> Task objective
Ignoring every picture, transcribe the data in full as it stands.

> Data shown
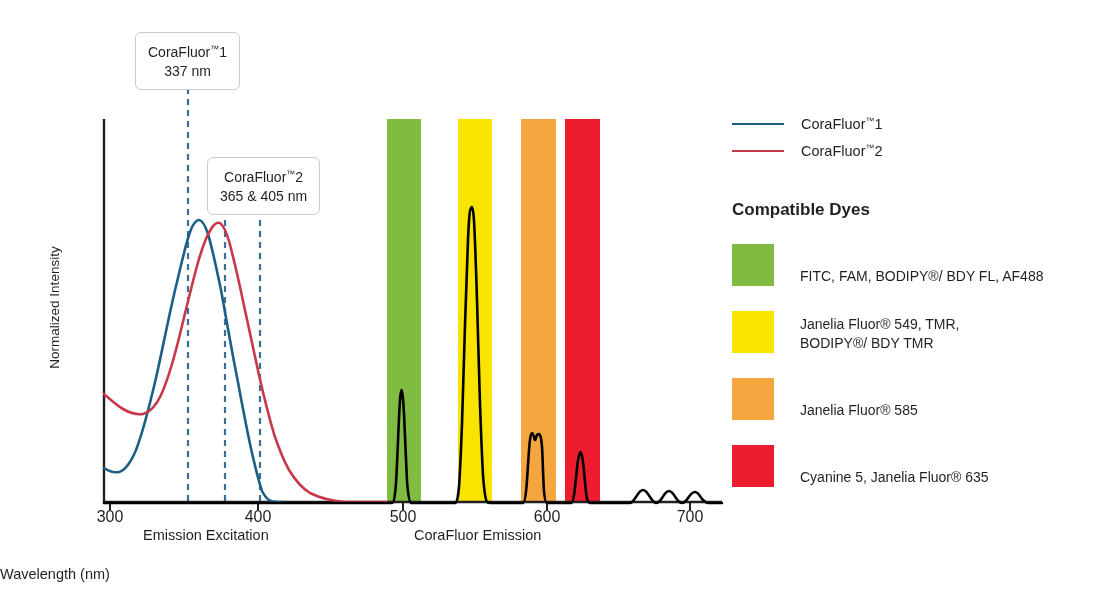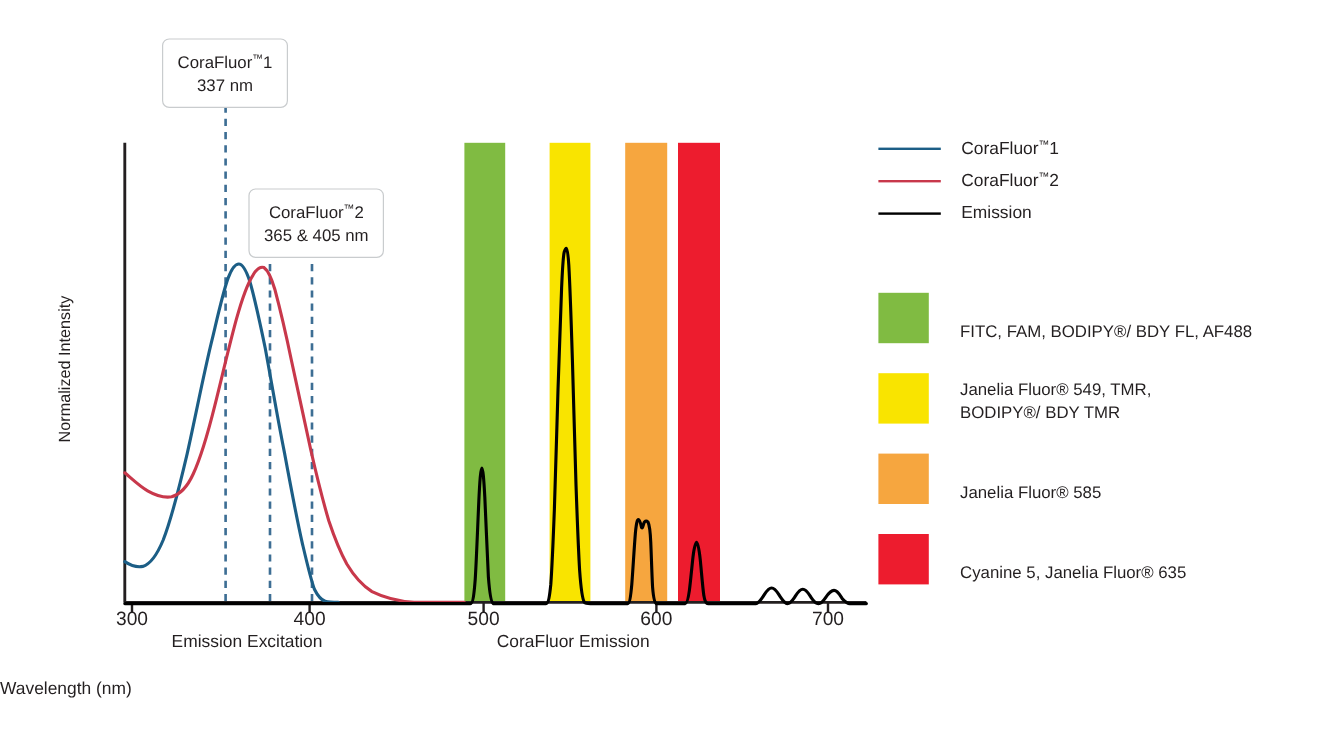--- a/index.html
+++ b/index.html
@@ -306,10 +306,6 @@
         <span class="legend-swatch-line" style="border-top-color:#c8384b;"></span>
         <span class="legend-text"><span>CoraFluor</span><span class="tm">™</span><span>2</span></span>
       </div>
-      <div class="legend-row">
-        <span class="legend-swatch-line" style="border-top-color:#000000;"></span>
-        <span class="legend-text">Emission</span>
-      </div>
     </div>
 
 

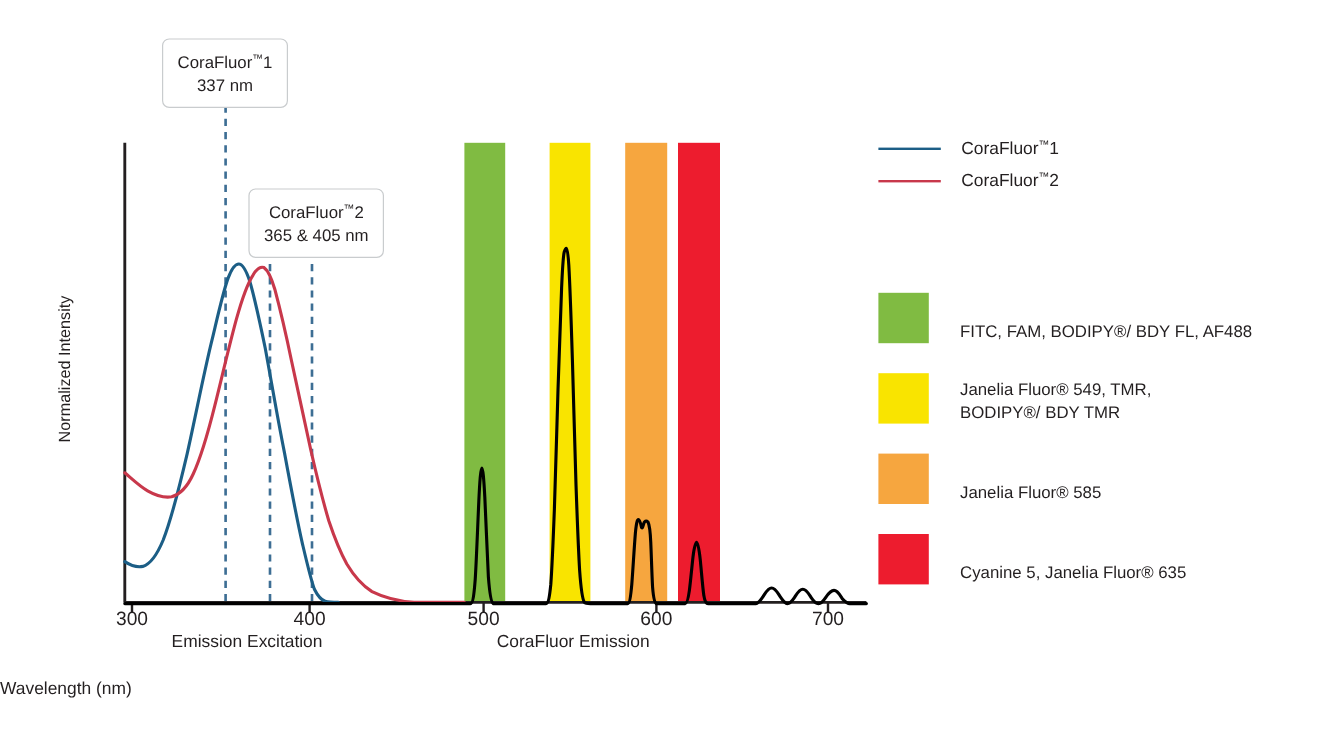--- a/index.html
+++ b/index.html
@@ -308,6 +308,7 @@
       </div>
     </div>
 
+    <div id="dyes-heading">Compatible Dyes</div>
 
     <div id="dye-legend">
       <div class="dye-row">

> Output
--- a/index.html
+++ b/index.html
@@ -306,10 +306,6 @@
         <span class="legend-swatch-line" style="border-top-color:#c8384b;"></span>
         <span class="legend-text"><span>CoraFluor</span><span class="tm">™</span><span>2</span></span>
       </div>
-      <div class="legend-row">
-        <span class="legend-swatch-line" style="border-top-color:#000000;"></span>
-        <span class="legend-text">Emission</span>
-      </div>
     </div>
 
 

--- a/index.html
+++ b/index.html
@@ -308,6 +308,7 @@
       </div>
     </div>
 
+    <div id="dyes-heading">Compatible Dyes</div>
 
     <div id="dye-legend">
       <div class="dye-row">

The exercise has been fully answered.